Required work: For this exercise, transcribe every line of the material exactly and skip the pictures.

═════ Given records ═════

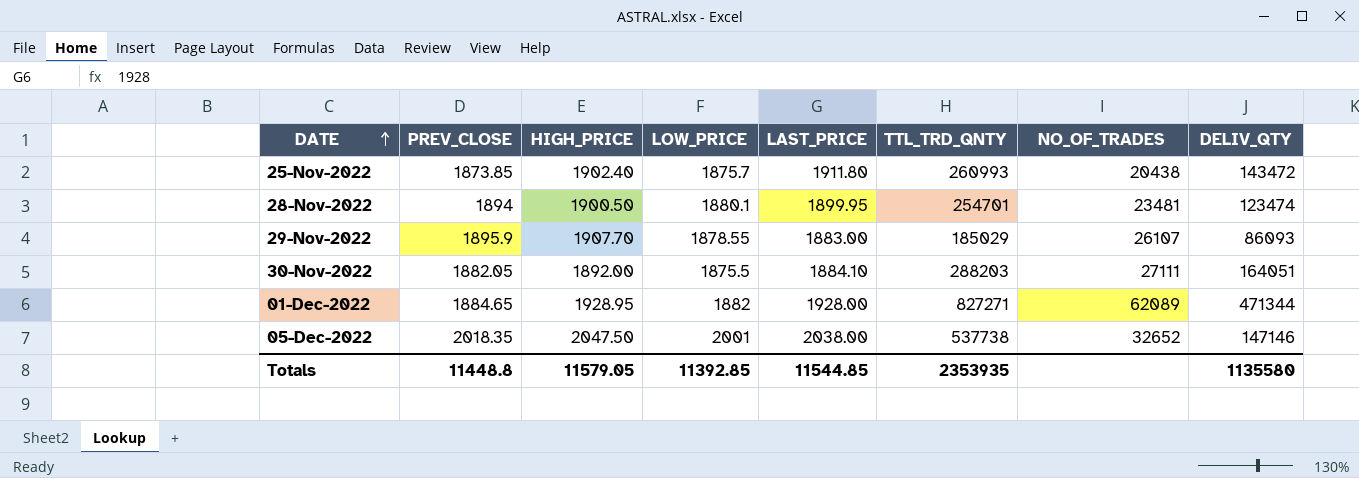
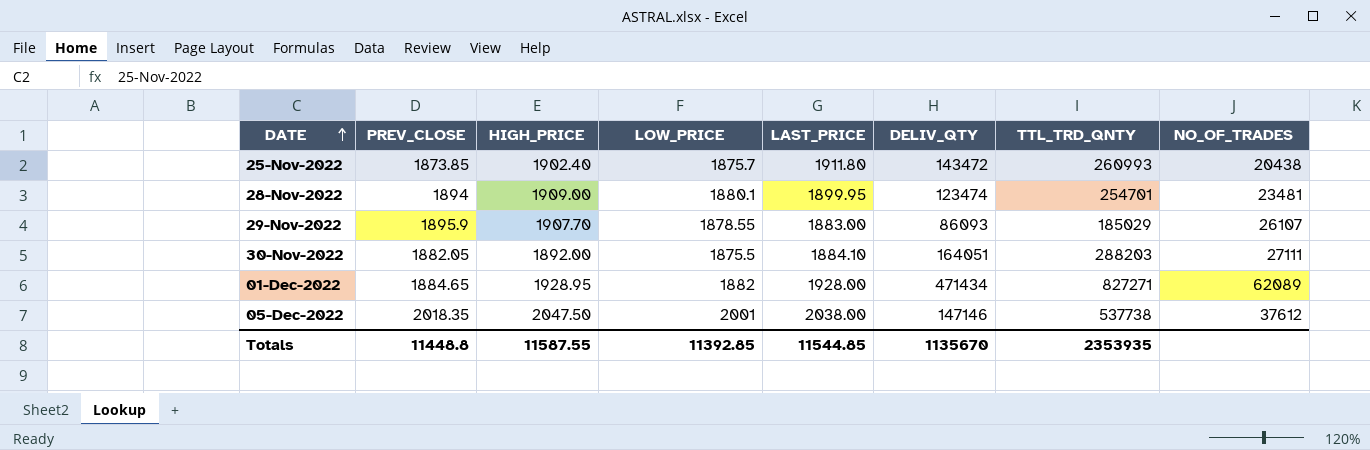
column DELIV_QTY | position: 8 -> 6
28-Nov-2022 | HIGH_PRICE: 1900.50 -> 1909.00
01-Dec-2022 | DELIV_QTY: 471344 -> 471434
05-Dec-2022 | NO_OF_TRADES: 32652 -> 37612
Totals | HIGH_PRICE: 11579.05 -> 11587.55
Totals | DELIV_QTY: 1135580 -> 1135670

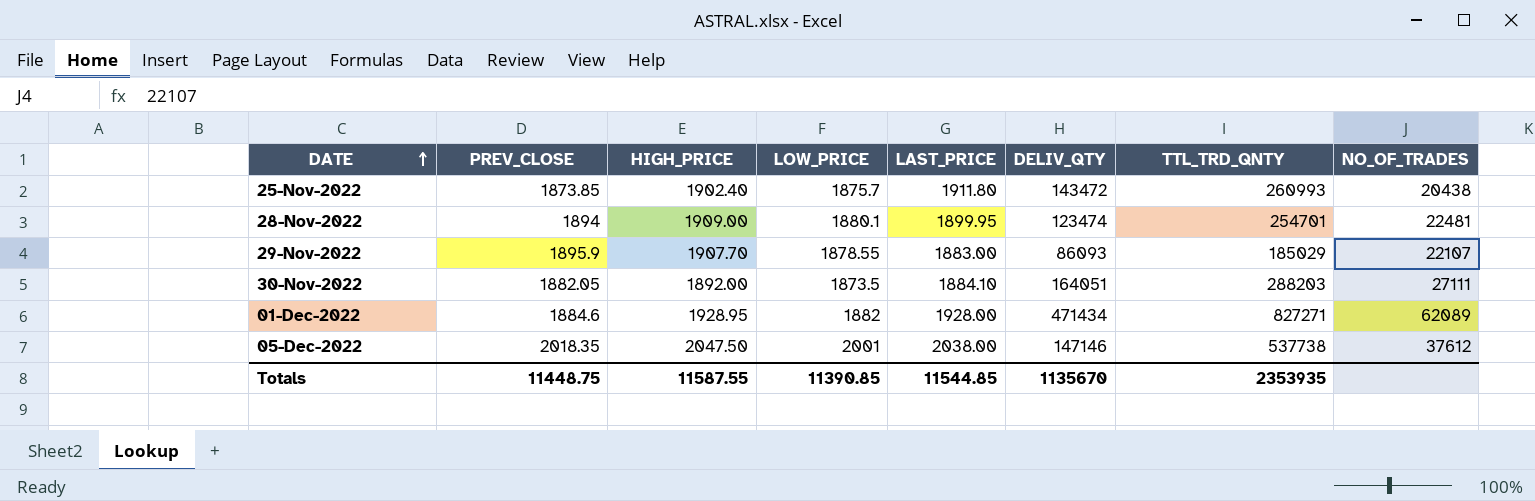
28-Nov-2022 | NO_OF_TRADES: 23481 -> 22481
29-Nov-2022 | NO_OF_TRADES: 26107 -> 22107
30-Nov-2022 | LOW_PRICE: 1875.5 -> 1873.5
01-Dec-2022 | PREV_CLOSE: 1884.65 -> 1884.6
Totals | PREV_CLOSE: 11448.8 -> 11448.75
Totals | LOW_PRICE: 11392.85 -> 11390.85

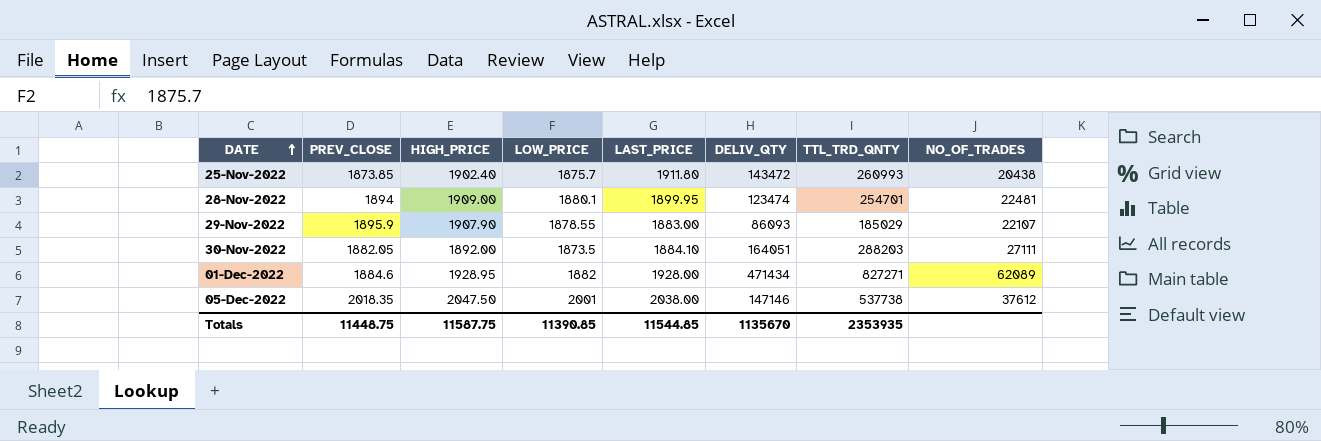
29-Nov-2022 | HIGH_PRICE: 1907.70 -> 1907.90
Totals | HIGH_PRICE: 11587.55 -> 11587.75

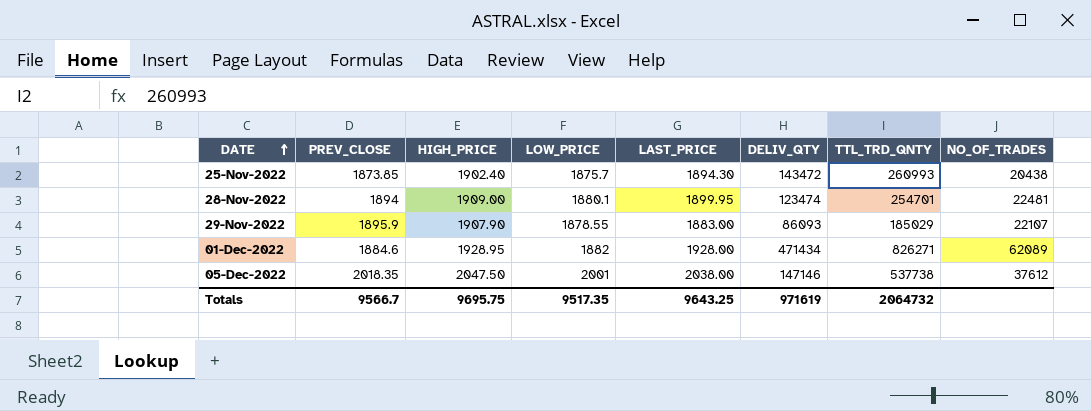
row 30-Nov-2022: 1882.05 | 1892.00 | 1873.5 | 1884.10 | 164051 | 288203 | 27111 -> none
25-Nov-2022 | LAST_PRICE: 1911.80 -> 1894.30
01-Dec-2022 | TTL_TRD_QNTY: 827271 -> 826271
Totals | PREV_CLOSE: 11448.75 -> 9566.7
Totals | HIGH_PRICE: 11587.75 -> 9695.75
Totals | LOW_PRICE: 11390.85 -> 9517.35
Totals | LAST_PRICE: 11544.85 -> 9643.25
Totals | DELIV_QTY: 1135670 -> 971619
Totals | TTL_TRD_QNTY: 2353935 -> 2064732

═════

Output for this task:
column DELIV_QTY | position: 8 -> 6
28-Nov-2022 | HIGH_PRICE: 1900.50 -> 1909.00
01-Dec-2022 | DELIV_QTY: 471344 -> 471434
05-Dec-2022 | NO_OF_TRADES: 32652 -> 37612
Totals | HIGH_PRICE: 11579.05 -> 11587.55
Totals | DELIV_QTY: 1135580 -> 1135670

28-Nov-2022 | NO_OF_TRADES: 23481 -> 22481
29-Nov-2022 | NO_OF_TRADES: 26107 -> 22107
30-Nov-2022 | LOW_PRICE: 1875.5 -> 1873.5
01-Dec-2022 | PREV_CLOSE: 1884.65 -> 1884.6
Totals | PREV_CLOSE: 11448.8 -> 11448.75
Totals | LOW_PRICE: 11392.85 -> 11390.85

29-Nov-2022 | HIGH_PRICE: 1907.70 -> 1907.90
Totals | HIGH_PRICE: 11587.55 -> 11587.75

row 30-Nov-2022: 1882.05 | 1892.00 | 1873.5 | 1884.10 | 164051 | 288203 | 27111 -> none
25-Nov-2022 | LAST_PRICE: 1911.80 -> 1894.30
01-Dec-2022 | TTL_TRD_QNTY: 827271 -> 826271
Totals | PREV_CLOSE: 11448.75 -> 9566.7
Totals | HIGH_PRICE: 11587.75 -> 9695.75
Totals | LOW_PRICE: 11390.85 -> 9517.35
Totals | LAST_PRICE: 11544.85 -> 9643.25
Totals | DELIV_QTY: 1135670 -> 971619
Totals | TTL_TRD_QNTY: 2353935 -> 2064732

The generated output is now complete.